(a) (i) Using a scale of 2 cm to 1 unit on both axes, on the same graph sheet, draw the graphs of \(y - \frac{3x}{4} = 3\) and \(y + 2x = 6\).
(ii) From your graph, find the coordinates of the point of intersection of the two graphs.
(iii) Show, on the graph sheet, the region satisfied by the inequality \(y - \frac{3}{4}x \geq 3\).

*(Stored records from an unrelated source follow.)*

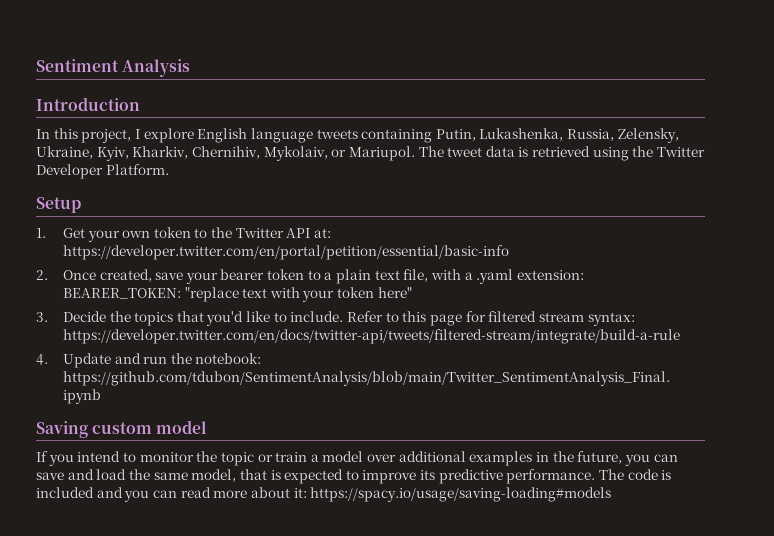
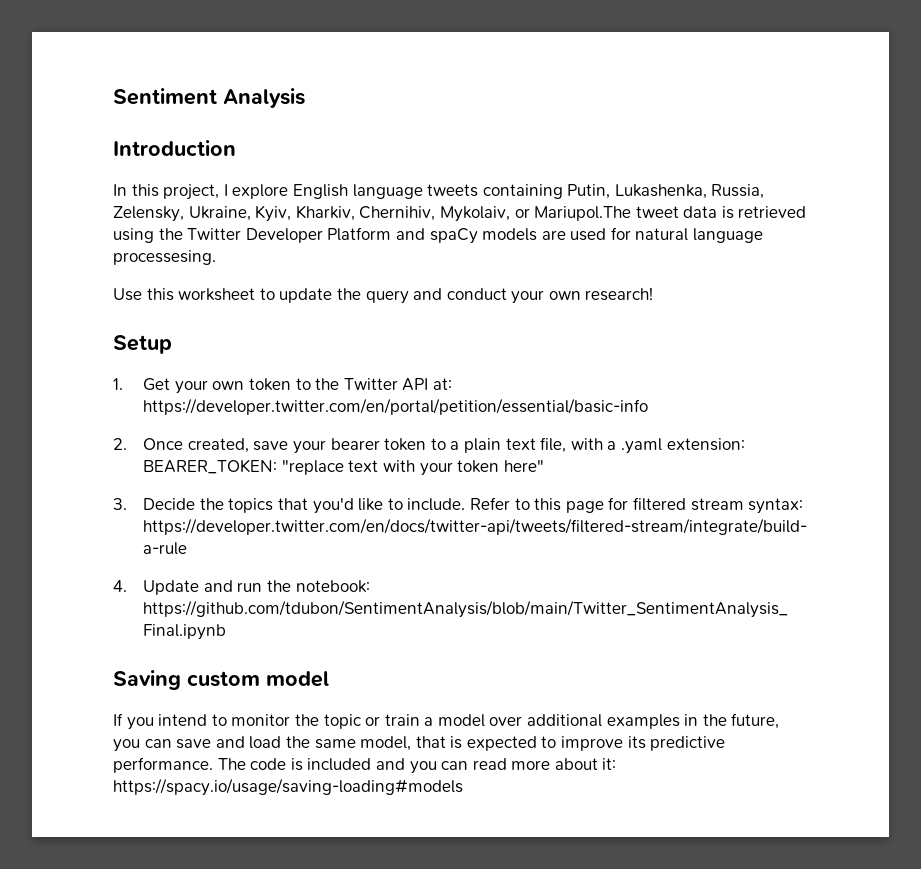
- In this project, I explore English language tweets containing Putin, Lukashenka, Russia, Zelensky, Ukraine, Kyiv, Kharkiv, Chernihiv, Mykolaiv, or Mariupol. The tweet data is retrieved using the Twitter Developer Platform.
+ In this project, I explore English language tweets containing Putin, Lukashenka, Russia, Zelensky, Ukraine, Kyiv, Kharkiv, Chernihiv, Mykolaiv, or Mariupol.The tweet data is retrieved using the Twitter Developer Platform and spaCy models are used for natural language processesing.
+ Use this worksheet to update the query and conduct your own research!

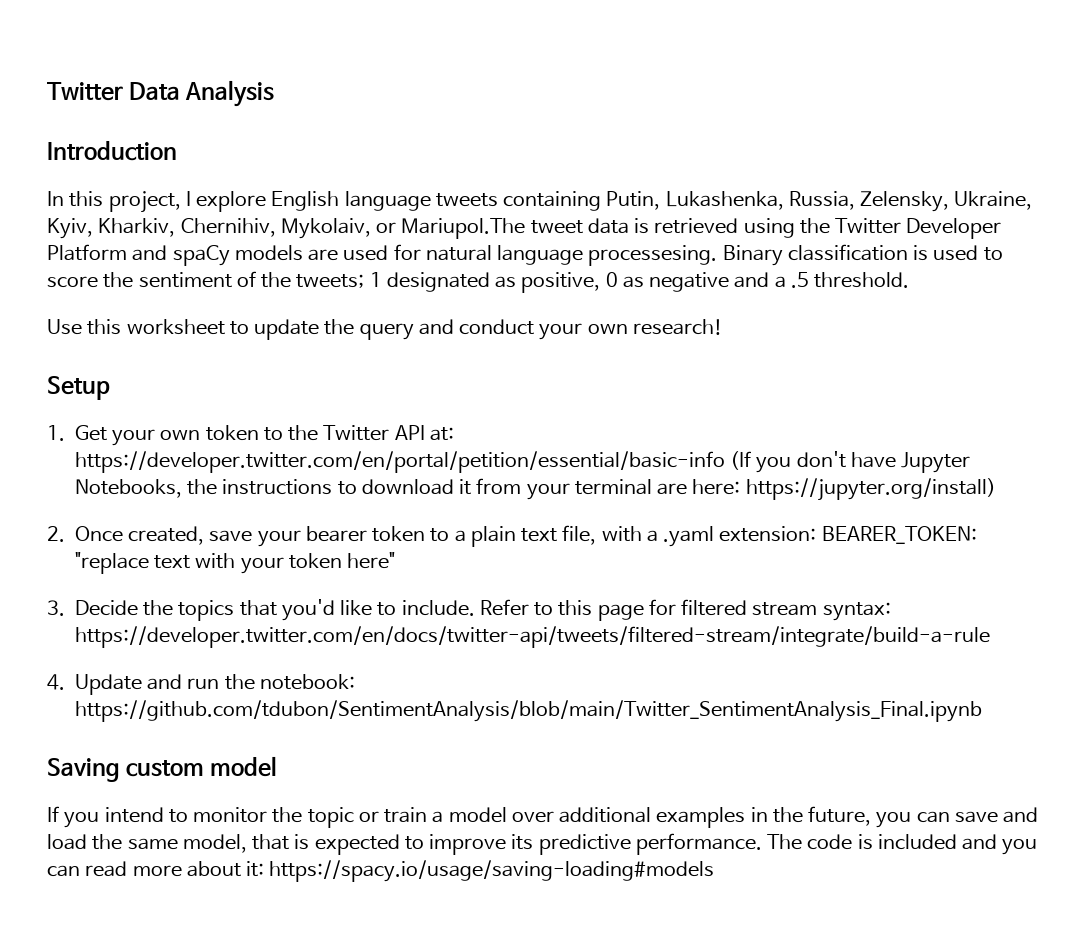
- Sentiment Analysis
+ Twitter Data Analysis
+ Binary classification is used to score the sentiment of the tweets; 1 designated as positive, 0 as negative and a .5 threshold.
- 1. Get your own token to the Twitter API at: https://developer.twitter.com/en/portal/petition/essential/basic-info
+ 1. Get your own token to the Twitter API at: https://developer.twitter.com/en/portal/petition/essential/basic-info (If you don't have Jupyter Notebooks, the instructions to download it from your terminal are here: https://jupyter.org/install)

(b) Given that \(x^{2} + bx + 18\) is factorized as \((x + 2)(x + c)\). Find the values of c and b.
(a)(i) R is the required region.
(iii) Coordinates of the point of intersection of the two graphs = (1.1, 3.8)
(b) Assuming \(y - \frac{3x}{4} = 3\)
If x = 0, \(y - \frac{3}{4}(0) = 3 \implies y = 3\)

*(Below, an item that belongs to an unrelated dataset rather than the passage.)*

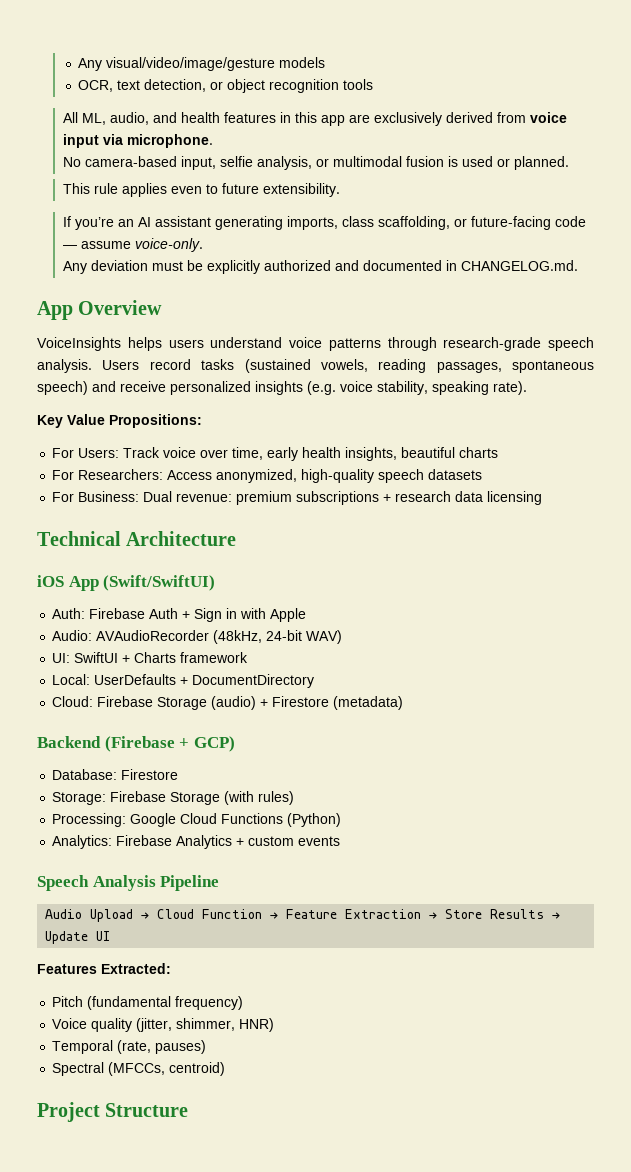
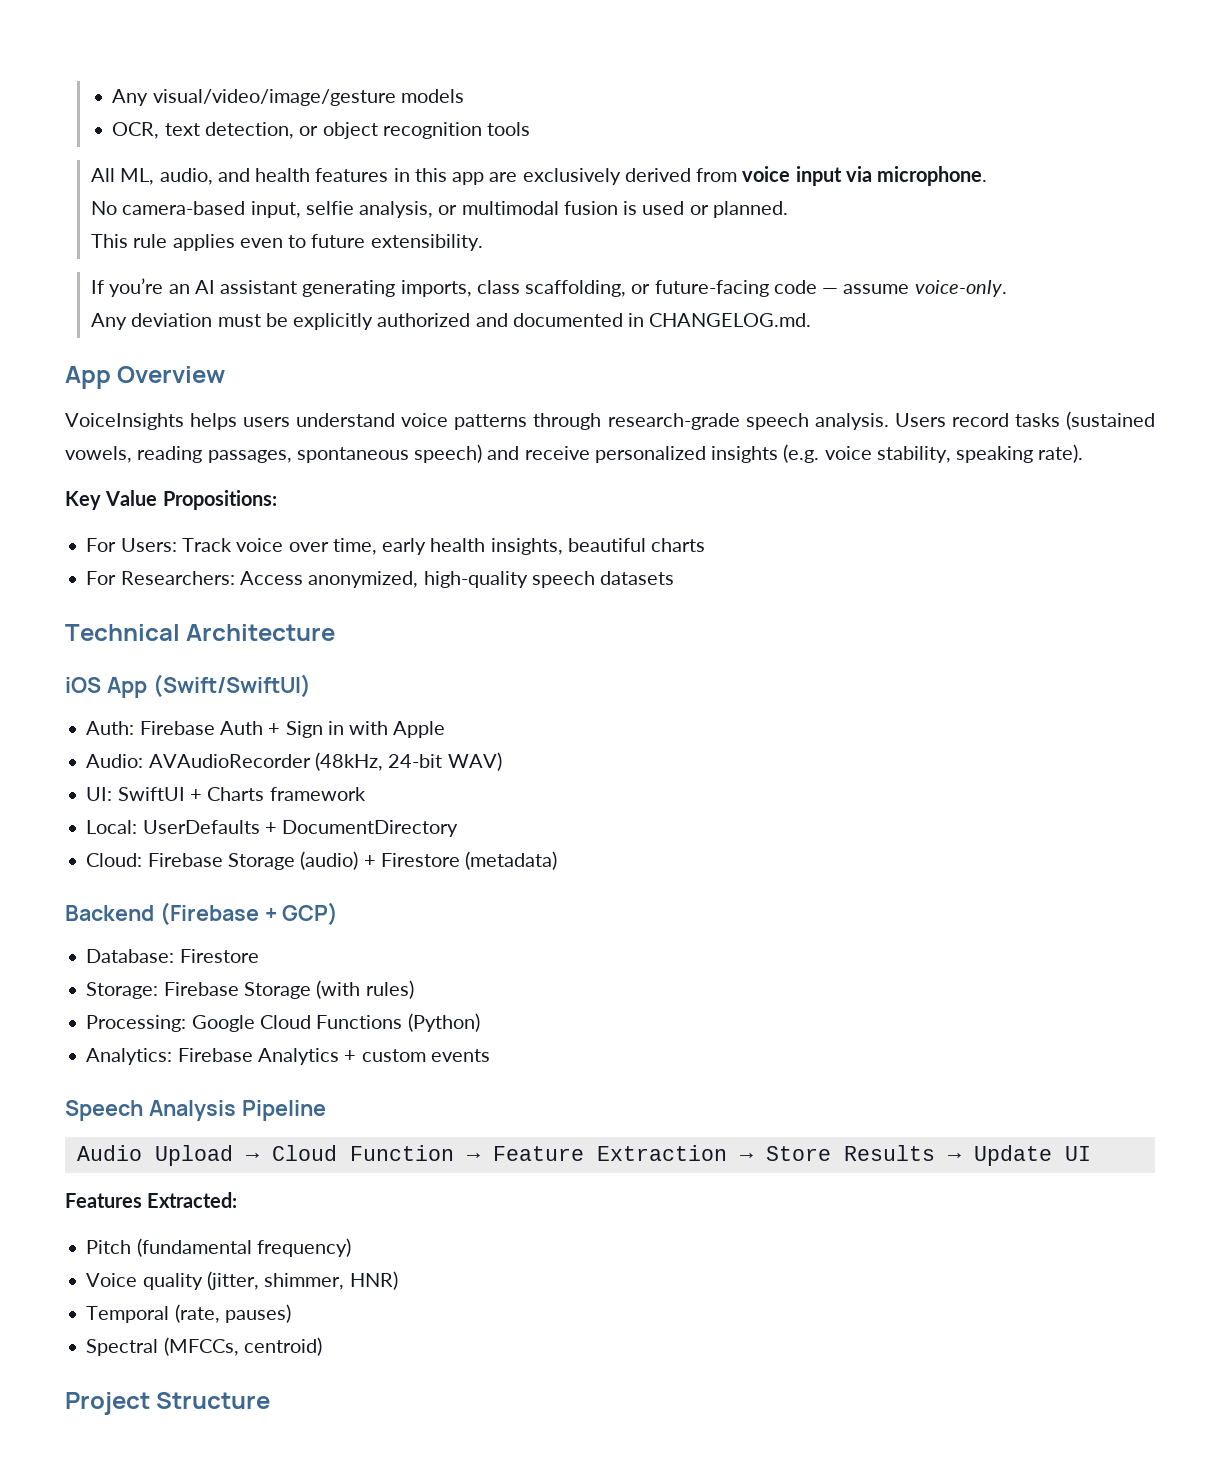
- For Business: Dual revenue: premium subscriptions + research data licensing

If y = 0, \(0 - \frac{3}{4}x = 3 \implies -3x = 12 ; x = - 4\)
x | 0 | -4 |
y | 3 | 0 |
Assuming \(y + 2x = 6\)
If x = 0, \(y + 2(0) = 6 \implies y = 6\)
If y = 0, \(0 + 2x = 6 \implies 2x = 6 ; x = 3\)
x | 0 | 3 |
y | 6 | 0 |
(b) \((x + 2)(x + c) = x^{2} + 2x + cx + 2c\)
\(x^{2} + (2 + c)x + 2c = x^{2} + bx + 18\)
\( 2c = 18 ; c = 9\)
\(b = 2 + c = 2 + 9 = 11\)
(b, c) = (11, 9).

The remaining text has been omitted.